A series of short closeups reveals wolflike hounds running, and long fingered hands pulling a horse's bridle. Finally we see a thin but handsome young man of aristocratic bearing dressed in a high collared jerkhin, curly toed boots and a wide brimmed conical black hat, mounted on a pony. He is one of the Faery folk.

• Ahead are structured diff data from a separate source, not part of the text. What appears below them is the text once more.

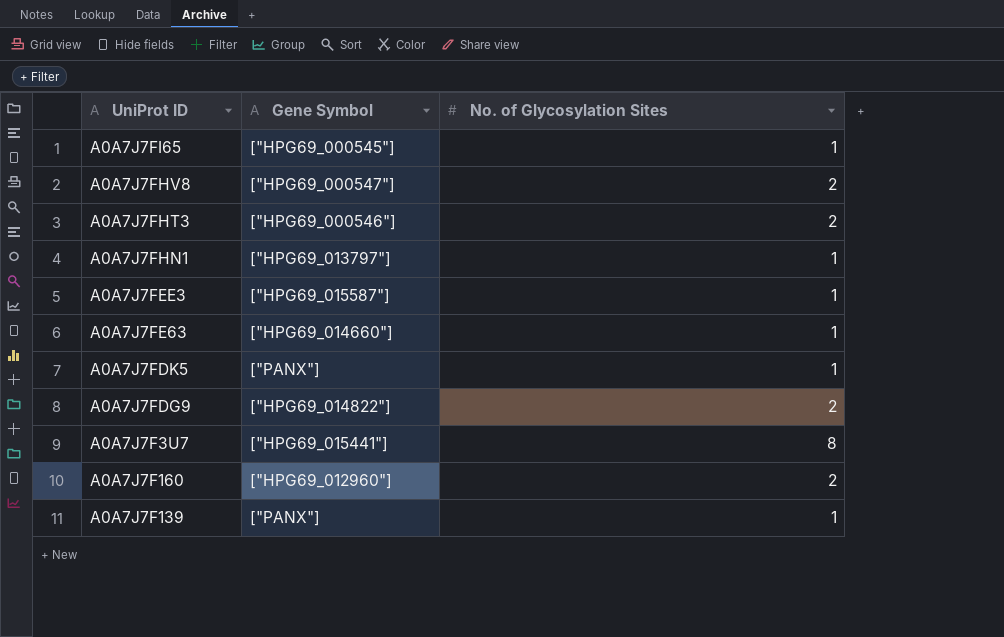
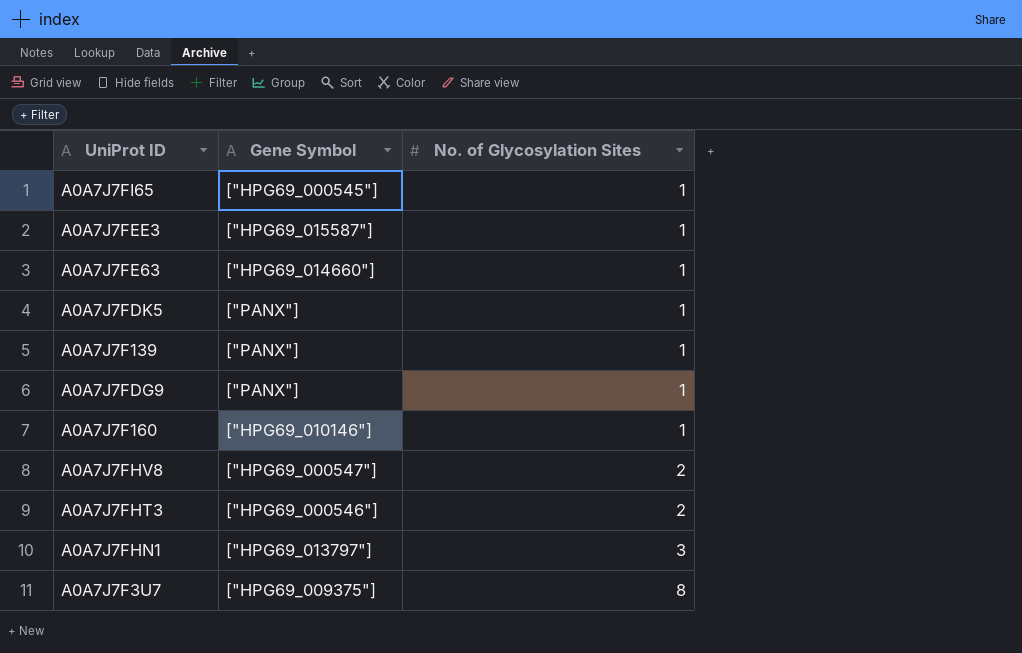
row order: none -> No. of Glycosylation Sites ascending
A0A7J7FDG9 | Gene Symbol: ["HPG69_014822"] -> ["PANX"]
A0A7J7FDG9 | No. of Glycosylation Sites: 2 -> 1
A0A7J7F160 | Gene Symbol: ["HPG69_012960"] -> ["HPG69_010146"]
A0A7J7F160 | No. of Glycosylation Sites: 2 -> 1
A0A7J7FHN1 | No. of Glycosylation Sites: 1 -> 3
A0A7J7F3U7 | Gene Symbol: ["HPG69_015441"] -> ["HPG69_009375"]

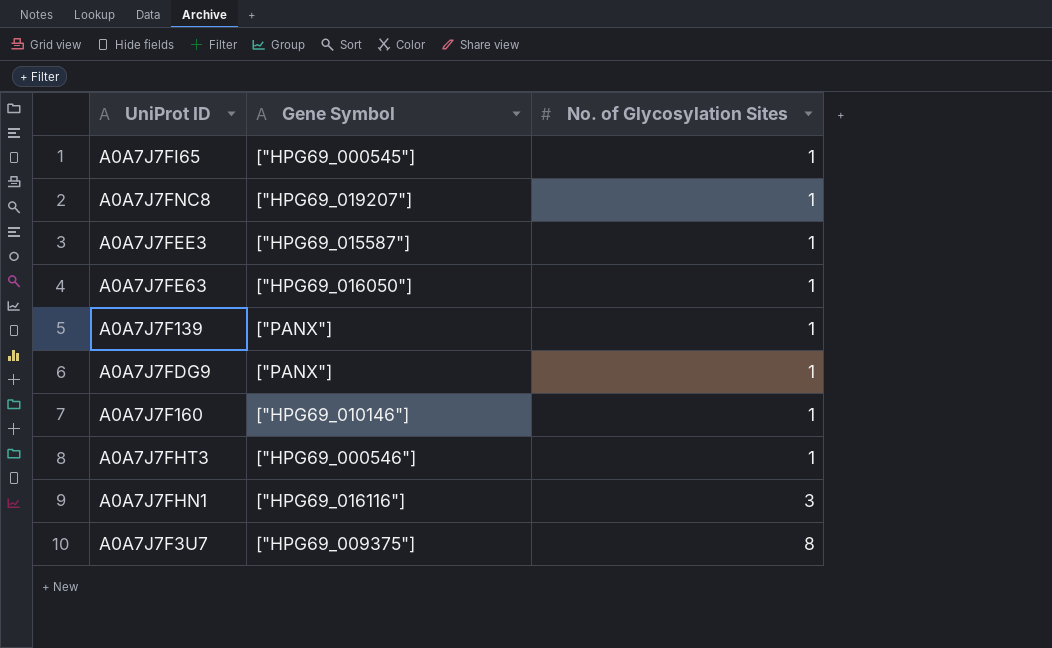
row A0A7J7FDK5: ["PANX"] | 1 -> none
row A0A7J7FHV8: ["HPG69_000547"] | 2 -> none
row A0A7J7FNC8: none -> ["HPG69_019207"] | 1
A0A7J7FE63 | Gene Symbol: ["HPG69_014660"] -> ["HPG69_016050"]
A0A7J7FHT3 | No. of Glycosylation Sites: 2 -> 1
A0A7J7FHN1 | Gene Symbol: ["HPG69_013797"] -> ["HPG69_016116"]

Towering over a pack of white hounds which are making a din, a supernaturally giant white stag is at bay in front of a stone dolmen. The rider's shaggy grey hounds surround the stag. A closeup shows the young man eagerly walking toward the camera through the trees. He is looking beyond it at the stag with his hat in hand, occasionally glancing down to be sure of his footing. We see that he has a wide mouth, enormous dark eyes and a pointed beardless chin. But his hair is thick and red-gold, instead of straight and dark like the rest of his kind. It is worn just above shoulder length, with the large pointed ears showing through, and a fringe across his forehead.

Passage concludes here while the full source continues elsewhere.